■ **Task statement**:
Give back an exact copy of the lines in the records below, from the line that has "Conjunto em Aço" through the line that has "order number: 2023-5449 -> 2023-4549", and nothing besides.

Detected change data
════════════════

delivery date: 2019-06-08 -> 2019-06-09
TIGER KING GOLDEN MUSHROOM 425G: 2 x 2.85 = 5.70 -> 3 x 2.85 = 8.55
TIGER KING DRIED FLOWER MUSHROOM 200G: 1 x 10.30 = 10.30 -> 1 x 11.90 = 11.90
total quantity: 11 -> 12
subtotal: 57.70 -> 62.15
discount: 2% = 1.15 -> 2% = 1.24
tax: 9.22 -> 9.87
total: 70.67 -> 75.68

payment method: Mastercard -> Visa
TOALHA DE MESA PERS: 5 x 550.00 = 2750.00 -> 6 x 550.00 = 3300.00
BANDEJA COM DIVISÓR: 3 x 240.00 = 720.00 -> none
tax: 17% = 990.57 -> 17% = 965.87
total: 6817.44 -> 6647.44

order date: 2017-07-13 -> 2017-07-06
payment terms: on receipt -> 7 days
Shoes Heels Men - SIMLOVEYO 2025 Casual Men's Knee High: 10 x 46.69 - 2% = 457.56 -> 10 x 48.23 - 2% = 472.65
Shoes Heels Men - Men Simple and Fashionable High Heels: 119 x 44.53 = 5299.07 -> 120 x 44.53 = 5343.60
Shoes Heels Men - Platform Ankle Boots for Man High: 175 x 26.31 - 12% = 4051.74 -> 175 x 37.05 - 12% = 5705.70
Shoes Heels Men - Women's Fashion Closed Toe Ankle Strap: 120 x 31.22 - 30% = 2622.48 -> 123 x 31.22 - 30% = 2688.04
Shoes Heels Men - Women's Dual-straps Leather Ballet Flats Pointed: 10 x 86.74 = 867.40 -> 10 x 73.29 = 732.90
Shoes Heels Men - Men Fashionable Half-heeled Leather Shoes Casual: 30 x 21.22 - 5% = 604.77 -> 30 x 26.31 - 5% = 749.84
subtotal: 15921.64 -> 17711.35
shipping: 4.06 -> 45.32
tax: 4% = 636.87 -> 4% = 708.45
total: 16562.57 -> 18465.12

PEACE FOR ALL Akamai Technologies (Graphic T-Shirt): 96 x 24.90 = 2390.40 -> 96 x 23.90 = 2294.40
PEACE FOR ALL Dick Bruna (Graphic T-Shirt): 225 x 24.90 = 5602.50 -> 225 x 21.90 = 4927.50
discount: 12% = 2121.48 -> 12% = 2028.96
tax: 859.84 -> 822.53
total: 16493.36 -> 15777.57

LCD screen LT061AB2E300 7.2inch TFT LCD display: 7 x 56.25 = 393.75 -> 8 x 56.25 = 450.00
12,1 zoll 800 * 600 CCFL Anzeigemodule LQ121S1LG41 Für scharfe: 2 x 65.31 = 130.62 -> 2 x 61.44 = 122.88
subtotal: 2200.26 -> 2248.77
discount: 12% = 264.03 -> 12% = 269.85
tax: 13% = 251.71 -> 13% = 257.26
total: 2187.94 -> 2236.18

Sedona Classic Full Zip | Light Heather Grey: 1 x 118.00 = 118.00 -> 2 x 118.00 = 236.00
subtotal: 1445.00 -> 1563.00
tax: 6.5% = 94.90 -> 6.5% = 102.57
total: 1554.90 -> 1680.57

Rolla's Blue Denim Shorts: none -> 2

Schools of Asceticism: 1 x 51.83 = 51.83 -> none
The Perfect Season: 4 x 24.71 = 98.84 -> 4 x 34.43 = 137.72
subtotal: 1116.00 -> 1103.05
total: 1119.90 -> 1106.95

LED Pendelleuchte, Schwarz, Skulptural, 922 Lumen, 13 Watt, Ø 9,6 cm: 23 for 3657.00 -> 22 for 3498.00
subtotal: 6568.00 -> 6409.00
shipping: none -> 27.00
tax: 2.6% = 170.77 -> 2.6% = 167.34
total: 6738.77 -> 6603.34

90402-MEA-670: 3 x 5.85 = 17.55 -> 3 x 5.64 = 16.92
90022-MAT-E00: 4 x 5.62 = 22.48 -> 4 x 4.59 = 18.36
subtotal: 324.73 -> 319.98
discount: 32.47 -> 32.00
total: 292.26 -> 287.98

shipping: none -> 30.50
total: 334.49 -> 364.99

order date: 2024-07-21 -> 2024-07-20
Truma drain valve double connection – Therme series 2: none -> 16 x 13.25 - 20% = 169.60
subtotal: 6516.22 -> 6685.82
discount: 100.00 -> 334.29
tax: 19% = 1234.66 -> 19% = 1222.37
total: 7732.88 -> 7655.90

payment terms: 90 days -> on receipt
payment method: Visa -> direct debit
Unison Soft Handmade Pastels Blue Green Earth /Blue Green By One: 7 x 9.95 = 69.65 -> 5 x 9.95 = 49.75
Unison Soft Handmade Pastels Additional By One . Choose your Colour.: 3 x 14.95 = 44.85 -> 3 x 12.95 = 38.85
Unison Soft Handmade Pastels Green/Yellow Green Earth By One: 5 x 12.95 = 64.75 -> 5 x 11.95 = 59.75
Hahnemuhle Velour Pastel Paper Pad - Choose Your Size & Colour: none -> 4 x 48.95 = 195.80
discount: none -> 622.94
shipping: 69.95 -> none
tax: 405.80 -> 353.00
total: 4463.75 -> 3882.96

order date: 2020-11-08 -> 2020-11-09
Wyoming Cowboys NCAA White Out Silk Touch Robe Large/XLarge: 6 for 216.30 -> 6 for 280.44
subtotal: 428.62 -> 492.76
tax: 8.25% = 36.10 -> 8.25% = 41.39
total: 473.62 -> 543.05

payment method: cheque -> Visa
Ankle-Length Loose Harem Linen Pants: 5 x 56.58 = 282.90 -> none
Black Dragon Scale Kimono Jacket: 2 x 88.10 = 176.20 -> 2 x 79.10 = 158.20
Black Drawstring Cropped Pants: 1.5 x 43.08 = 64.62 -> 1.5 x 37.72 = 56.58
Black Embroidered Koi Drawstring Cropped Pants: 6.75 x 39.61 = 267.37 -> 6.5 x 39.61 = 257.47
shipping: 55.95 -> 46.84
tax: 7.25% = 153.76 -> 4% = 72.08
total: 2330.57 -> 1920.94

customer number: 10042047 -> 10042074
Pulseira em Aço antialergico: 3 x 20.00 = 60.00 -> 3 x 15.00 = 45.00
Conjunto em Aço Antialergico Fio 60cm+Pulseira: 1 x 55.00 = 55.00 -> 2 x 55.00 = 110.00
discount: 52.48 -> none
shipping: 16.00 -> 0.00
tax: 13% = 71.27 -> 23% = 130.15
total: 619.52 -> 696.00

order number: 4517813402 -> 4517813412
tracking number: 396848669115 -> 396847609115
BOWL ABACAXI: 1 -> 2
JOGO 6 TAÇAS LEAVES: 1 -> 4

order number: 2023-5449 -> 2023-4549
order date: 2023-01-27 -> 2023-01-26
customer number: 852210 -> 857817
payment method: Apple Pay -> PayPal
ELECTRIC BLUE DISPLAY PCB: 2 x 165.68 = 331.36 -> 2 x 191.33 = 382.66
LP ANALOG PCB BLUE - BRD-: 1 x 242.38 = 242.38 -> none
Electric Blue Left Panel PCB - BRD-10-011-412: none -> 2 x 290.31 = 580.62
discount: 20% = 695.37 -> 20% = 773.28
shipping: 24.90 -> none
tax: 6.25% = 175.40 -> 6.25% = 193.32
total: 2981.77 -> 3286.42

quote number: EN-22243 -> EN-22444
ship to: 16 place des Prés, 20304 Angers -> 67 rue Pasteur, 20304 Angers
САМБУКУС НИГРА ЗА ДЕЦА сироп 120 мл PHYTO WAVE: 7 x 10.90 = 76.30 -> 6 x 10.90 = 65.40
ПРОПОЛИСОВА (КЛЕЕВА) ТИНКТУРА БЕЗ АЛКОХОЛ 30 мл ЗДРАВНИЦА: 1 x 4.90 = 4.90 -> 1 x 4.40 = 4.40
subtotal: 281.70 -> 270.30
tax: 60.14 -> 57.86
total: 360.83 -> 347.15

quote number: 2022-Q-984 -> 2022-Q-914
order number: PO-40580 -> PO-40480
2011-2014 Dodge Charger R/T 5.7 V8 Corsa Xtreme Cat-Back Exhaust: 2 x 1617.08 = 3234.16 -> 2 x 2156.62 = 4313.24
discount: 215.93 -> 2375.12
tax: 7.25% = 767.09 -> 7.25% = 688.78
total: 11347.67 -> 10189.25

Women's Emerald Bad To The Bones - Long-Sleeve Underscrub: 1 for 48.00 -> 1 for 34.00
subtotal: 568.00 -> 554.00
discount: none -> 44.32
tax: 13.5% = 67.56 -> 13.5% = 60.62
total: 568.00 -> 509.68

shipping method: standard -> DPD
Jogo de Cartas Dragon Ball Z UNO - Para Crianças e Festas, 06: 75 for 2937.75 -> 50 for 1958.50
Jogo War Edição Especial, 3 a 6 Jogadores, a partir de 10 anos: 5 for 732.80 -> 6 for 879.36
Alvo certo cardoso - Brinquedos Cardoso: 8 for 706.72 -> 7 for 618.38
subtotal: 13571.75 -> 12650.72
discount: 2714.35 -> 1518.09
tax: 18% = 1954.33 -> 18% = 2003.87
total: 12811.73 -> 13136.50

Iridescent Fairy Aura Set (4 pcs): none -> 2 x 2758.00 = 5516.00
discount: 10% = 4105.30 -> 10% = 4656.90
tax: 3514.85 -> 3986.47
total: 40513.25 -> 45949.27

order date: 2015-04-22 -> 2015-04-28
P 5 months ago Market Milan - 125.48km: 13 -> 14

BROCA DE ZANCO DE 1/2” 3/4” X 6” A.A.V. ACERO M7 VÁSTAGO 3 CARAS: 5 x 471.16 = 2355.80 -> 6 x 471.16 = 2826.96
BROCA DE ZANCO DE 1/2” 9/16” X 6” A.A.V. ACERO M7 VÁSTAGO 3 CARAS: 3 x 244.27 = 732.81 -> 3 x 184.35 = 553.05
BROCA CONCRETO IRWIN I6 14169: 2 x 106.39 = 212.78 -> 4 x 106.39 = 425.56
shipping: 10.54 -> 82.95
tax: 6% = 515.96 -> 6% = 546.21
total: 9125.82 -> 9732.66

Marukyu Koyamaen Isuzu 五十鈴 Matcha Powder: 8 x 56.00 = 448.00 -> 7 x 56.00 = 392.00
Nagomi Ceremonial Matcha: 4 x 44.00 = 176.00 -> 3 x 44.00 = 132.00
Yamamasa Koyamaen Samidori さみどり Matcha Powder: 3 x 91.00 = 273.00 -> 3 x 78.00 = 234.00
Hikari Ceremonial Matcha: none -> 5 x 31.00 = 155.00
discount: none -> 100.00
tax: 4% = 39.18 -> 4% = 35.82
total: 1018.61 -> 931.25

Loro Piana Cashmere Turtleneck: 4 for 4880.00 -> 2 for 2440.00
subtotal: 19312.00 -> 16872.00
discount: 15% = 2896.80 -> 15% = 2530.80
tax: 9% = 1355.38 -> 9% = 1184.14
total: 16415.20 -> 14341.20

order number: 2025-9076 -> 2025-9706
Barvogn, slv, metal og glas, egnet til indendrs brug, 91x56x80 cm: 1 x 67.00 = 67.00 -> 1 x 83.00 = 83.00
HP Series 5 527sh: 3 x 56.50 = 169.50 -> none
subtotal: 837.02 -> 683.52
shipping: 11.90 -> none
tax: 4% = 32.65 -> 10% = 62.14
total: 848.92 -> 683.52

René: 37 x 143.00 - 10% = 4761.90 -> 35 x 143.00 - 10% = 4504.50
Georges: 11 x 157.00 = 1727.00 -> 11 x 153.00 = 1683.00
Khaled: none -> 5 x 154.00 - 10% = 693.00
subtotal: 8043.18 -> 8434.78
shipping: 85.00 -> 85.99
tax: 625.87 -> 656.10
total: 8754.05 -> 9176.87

════════════════

■ **Written solution**:
Conjunto em Aço Antialergico Fio 60cm+Pulseira: 1 x 55.00 = 55.00 -> 2 x 55.00 = 110.00
discount: 52.48 -> none
shipping: 16.00 -> 0.00
tax: 13% = 71.27 -> 23% = 130.15
total: 619.52 -> 696.00

order number: 4517813402 -> 4517813412
tracking number: 396848669115 -> 396847609115
BOWL ABACAXI: 1 -> 2
JOGO 6 TAÇAS LEAVES: 1 -> 4

order number: 2023-5449 -> 2023-4549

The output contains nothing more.